Effective August 1, 2012, DHH will also enact a 3.7 percent rate reduction in the Medicaid claims paid for inpatient and outpatient services provided by private hospitals. Private hospitals had been excluded from the recently announced 3.7 percent across-the-board Medicaid provider rate reductions for SFY 2013.
- DHH will eliminate separate Disproportionate Share Hospital (DSH) funding payments to rural hospitals. Rural Hospitals will continue to receive Medicaid claim payments at 110 percent of cost as required by the Rural Hospital Preservation Act. DSH is the largest discretionary program Medicaid funds in Louisiana. As with the reduction of DSH payments to LSU hospitals, DHH does not anticipate that eliminating DSH payments to rural hospitals will impact Medicaid recipients' access to care.
- DHH will reduce the Medicaid reimbursement rate paid to nursing homes by 11 percent in FY13, for a total savings of approximately $23.2 million dollars. Because of backfill statutorily dedicated trust fund monies, access to nursing home care will not be affected by this reduction, and DHH does not anticipate any interruption in services for Medicaid recipients currently in nursing home care.

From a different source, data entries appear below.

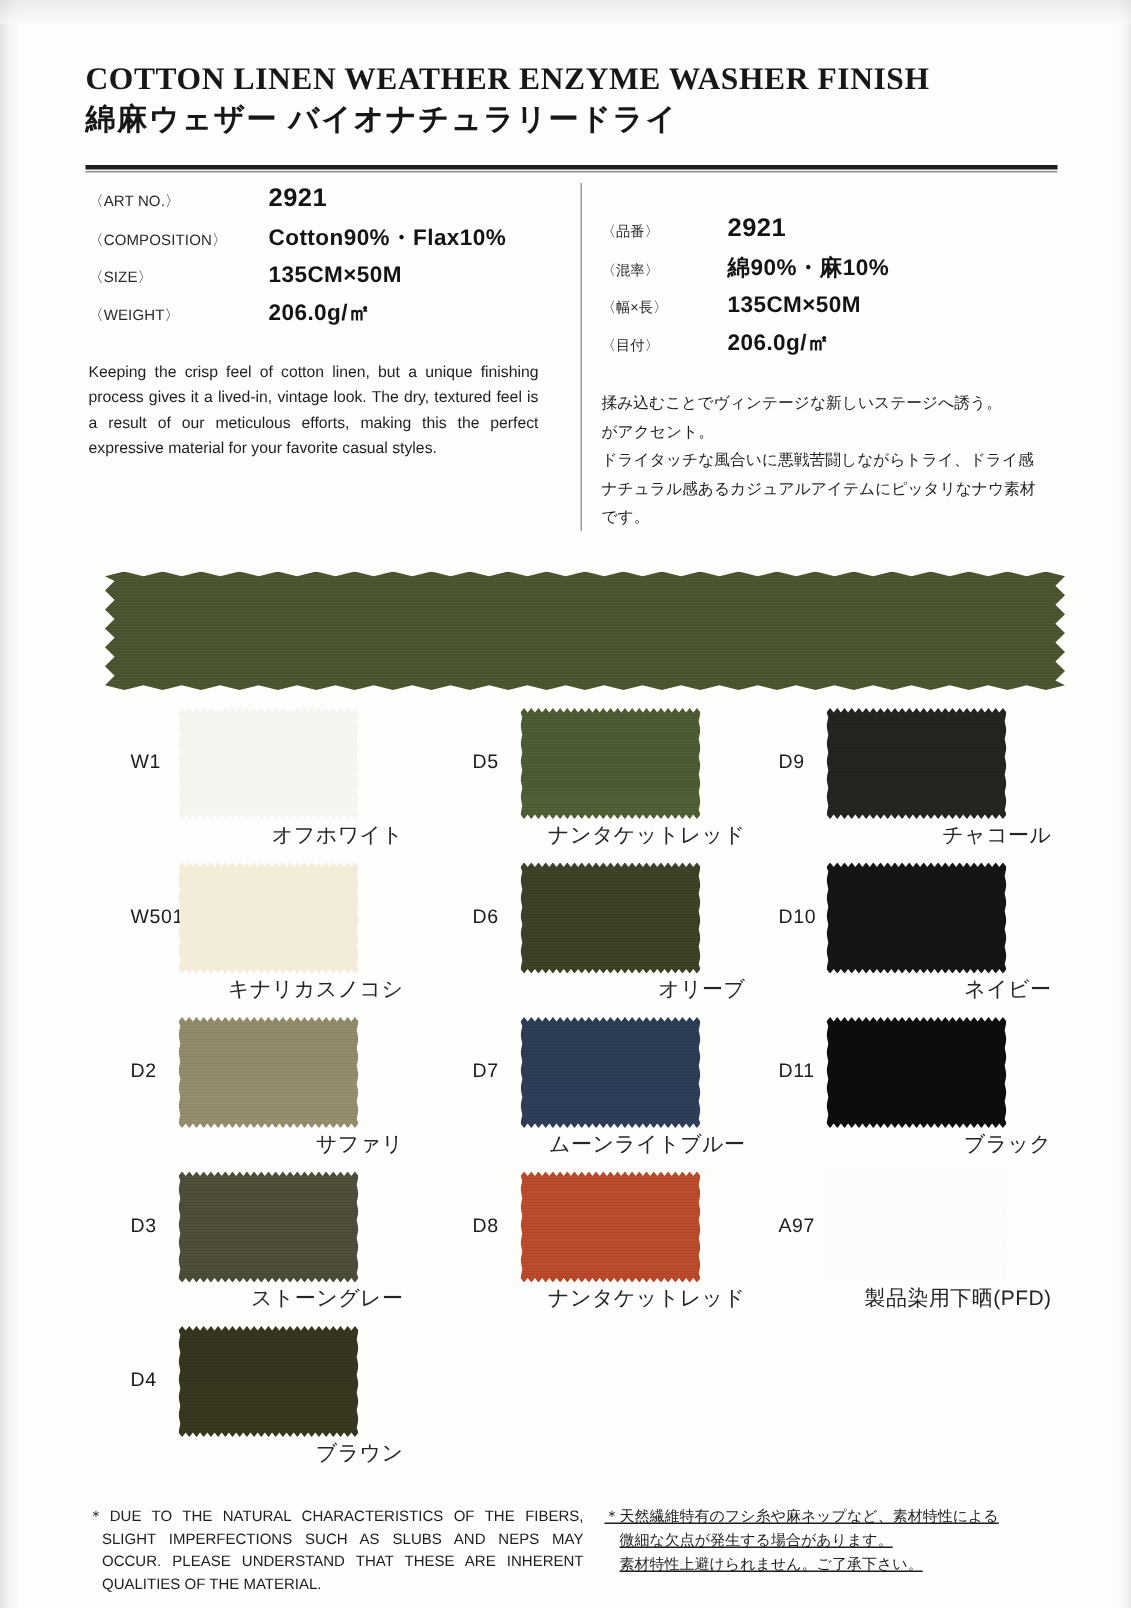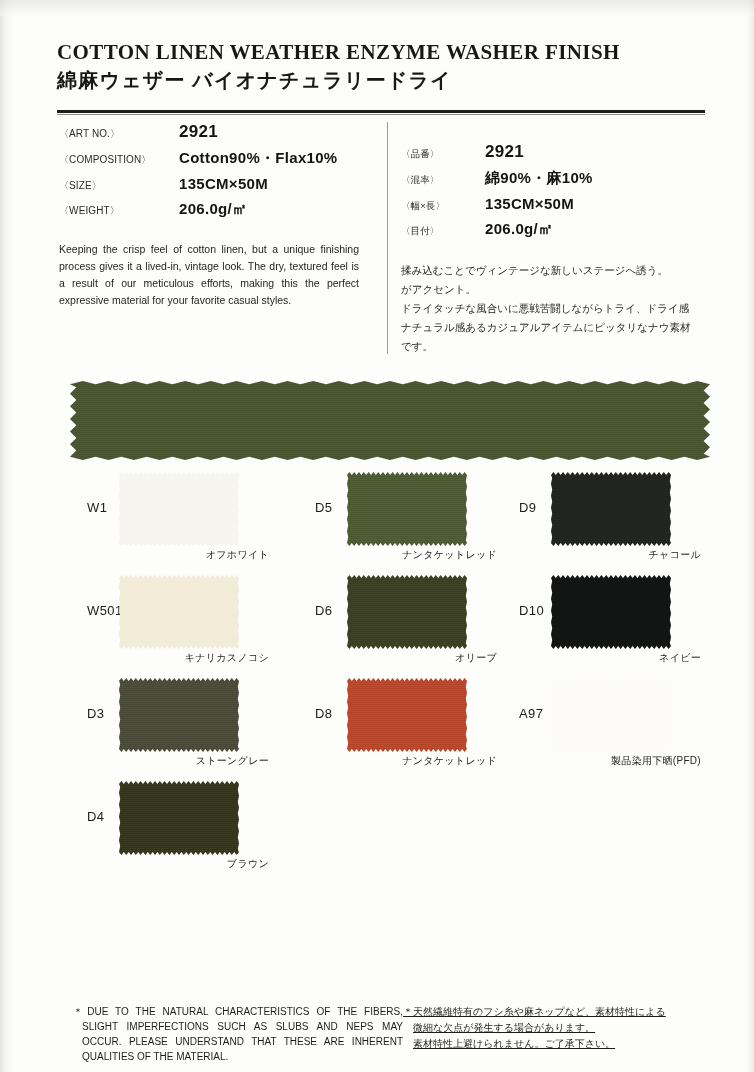"オフホワイト" .cname { font-size: 10px -> 14px }
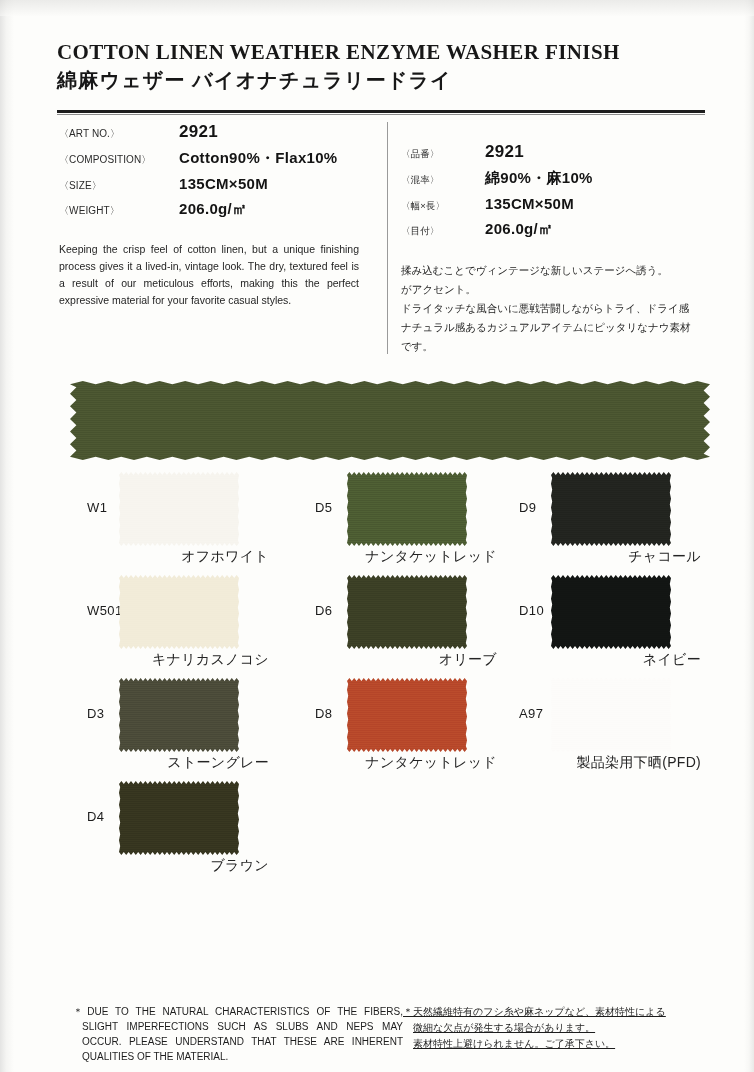"D2" div.grid-row { html: none -> <div> <div> <div>D2</div> <div></div> <div>サファリ</div> </div> <div> <div>D7</div> <div></div> <div>ムーンライトブルー</div> </div> <div> <div>D11</div> <div></div> <div>ブラック</div> </div> </div> }
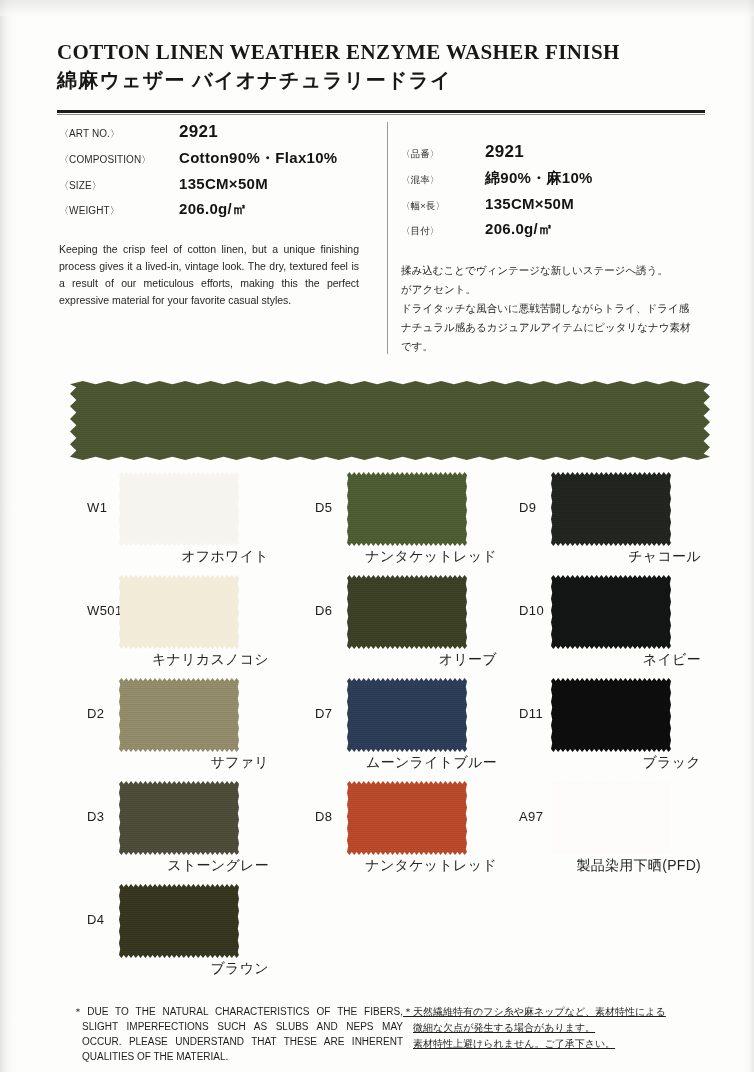"＊DUE TO THE NATURAL CHARACTERISTICS" .foot-col.left { left: 16px -> 2px }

- DHH will realign payments to the two Bayou Health Shared Savings Health Plans by enacting a 10 percent reduction to the per-member per-month care management fee these plans receive to coordinate primary care services for their members. An analysis conducted by DHH's actuary shows that the per-member per-month rates for these can be lowered and still remain within actuarial limits as there are more members enrolled per plan than predicted in the original estimates used to set the initial rates.
- The Louisiana Department of Health and Hospitals strives to protect and promote health statewide and to ensure access to medical, preventive and rehabilitative services for all state citizens.
Statement from LHA President & CEO John Matessino
Today Department of Health and Hospitals Secretary Bruce Greenstein announced the Jindal Administration’s strategy to deal with the $859 million in cuts to the Medicaid program, as a result of a recent congressional action relative to the Transportation Bill, which dealt a huge blow to health services in our state.
The DSH cuts to rural hospitals will be critical and will lead to reductions in services and possible hospital closures. This could leave gaps in healthcare delivery for patients in rural areas, as well as economic losses to those communities.
We are also disappointed that another 3.7 percent cut to non-state, non-rural community hospitals was made, which is on top of a 20 percent Medicaid reduction that hospitals have faced over the past several years.
As for the DSH reductions to the state’s charity hospital system, the LHA has had a long-standing policy calling for the elimination of duplicative services in the state run hospital system and for the consolidation of higher cost inpatient services, while maintaining outpatient primary care services. Changes to the charity system need to be considered both locally and regionally to see how it can be transformed to coordinate with other community hospitals and serve the population’s needs.
We realize that the Administration had to make tough decisions. Our community hospitals have had to make these same decisions over and over again for the past few years. Our healthcare system is lean, and we anticipate the loss of services as a result of these additional reductions.
Hospitals in Louisiana will continue to do what they have always done – care for patients. We will continue to develop strategies, efficiencies and solutions that will improve Louisiana healthcare.